As a brief aside, our need as Orthodox Christians, to strengthen our own prayer lives is a primary reason we, at Orthodox Reflections, have been publishing so many prayers newly translated into English.  

3. An Increase in Orthodox Converts

Mega churches are already closing, and our downward economic spiral is only now picking up speed. No one is interested in prosperity Gospel when “living your best life now” is revealed to be nothing more than a hollow marketing slogan. “Conservative” Protestant Churches, with their Zionism and pro-establishment politics, will increasingly stand empty. No one wants to hear sermons about “American greatness”, or the need to unconditionally support Israel, over empty bellies while wearing worn out clothes.

In the coming time of economic hardship, Americans will demand spiritual depth. They will want answers to why things are the way they are. How could God allow us to suffer so? Especially since they are living through such hard times, and Jesus did not come back to “rapture” them. The Orthodox Faith can give them real answers to their questions. Orthodoxy will teach them that earthly suffering is not a curse. It is not a punishment. Rather, it is medicine for the soul. The weary and troubled will come to us, and we will teach them the words of St. John of Kronstadt:

The Lord, as an artful physician, subjects us to various trials, sorrows, illnesses, and misfortunes, in order to purify us like gold in the furnace. A soul that is hardened in various sins does not easily undergo cleansing and healing, but has to be forced to a great extent, and only through lengthy experience in patience and suffering does it become accustomed to virtue and begins to love God, from Whom it was alienated after becoming attached to all kinds of mortal sins. Such is the purpose of the trials and tribulations sent to us by God in this life.

And the words of Seraphim Rose:

Why do men learn through pain and suffering, and not through pleasure and happiness? Very simply, because pleasure and happiness accustom one to satisfaction with the things given in this world, whereas pain and suffering drive one to seek a more profound happiness beyond the limitations of this world.

 

I am at this moment in some pain, and I call on the Name of Jesus—not necessarily to relieve the pain, but that Jesus, in Whom alone we may transcend this world, may be with me during it, and His will be done in me. But in pleasure I do not call on Him; I am content then with what I have, and I think I need no more.

 

And why is a philosophy of pleasure untenable?—because pleasure is impermanent and unreliable, and pain is inevitable. In pain and suffering Christ speaks to us, and thus God is kind to give them to us, yes, and [allows] evil too—for in all of these we glimpse something of what must lie beyond, if there really exists what our hearts most deeply desire.

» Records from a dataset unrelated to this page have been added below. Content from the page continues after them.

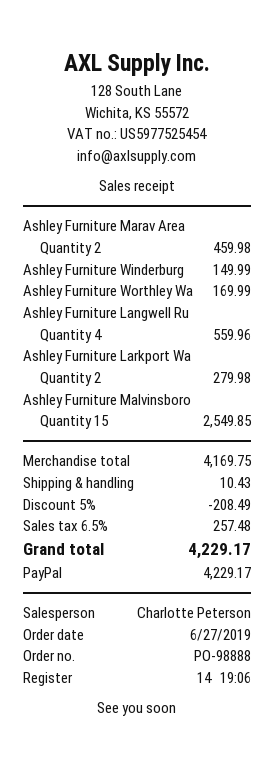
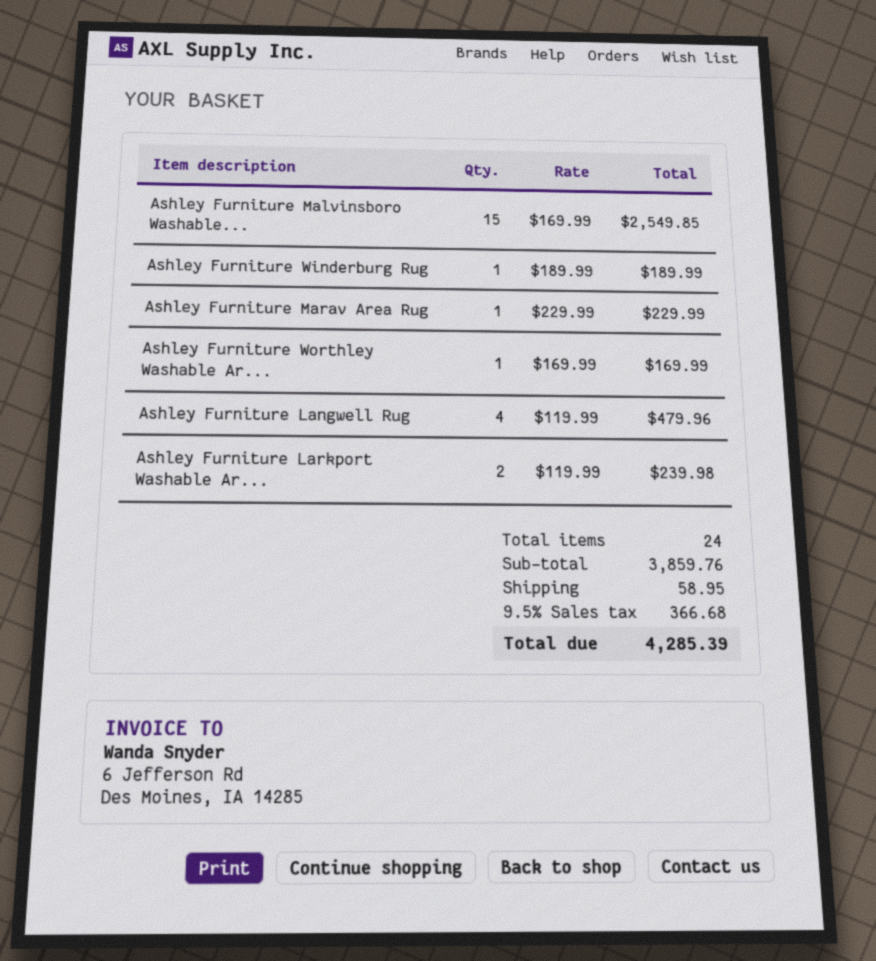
Ashley Furniture Marav Area: 2 for 459.98 -> 1 for 229.99
Ashley Furniture Winderburg: 1 for 149.99 -> 1 for 189.99
Ashley Furniture Langwell Ru: 4 for 559.96 -> 4 for 479.96
Ashley Furniture Larkport Wa: 2 for 279.98 -> 2 for 239.98
subtotal: 4169.75 -> 3859.76
discount: 5% = 208.49 -> none
shipping: 10.43 -> 58.95
tax: 6.5% = 257.48 -> 9.5% = 366.68
total: 4229.17 -> 4285.39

Other “leaders” will be busy bitterly blaming the former political / economic system. You can’t find God with a heart full of recriminations. Or they will be pushing even greater allegiance to the same political / economic order that just failed us. Still others will be preaching about propitiating an angry God. Or rejecting God altogether and embracing some other counterfeit spirituality. Good luck to the Wiccans trying to “spell” personal prosperity into existence.

Orthodoxy, however, will be preaching Christ crucified, and us with Him. As Elder Sophrony said:

Sufferings bear so much fruit that if we were a little wiser we would not want to “come down from the cross”.

The Orthodox message won’t be constantly lamenting, “How could this happen to us?” The Orthodox message will be, “Glory to God in all things. Let us turn to Christ in our time of need.”

We will, of course, find ourselves relying on our local Orthodox communities to get through the hard times together. At some point in history, Christ will return in glory and we will place all our burdens at His blessed feet. Until then, however, no one is better at turning sorrow into joy than Orthodox Christians. For this time ahead, let us be a light unto all.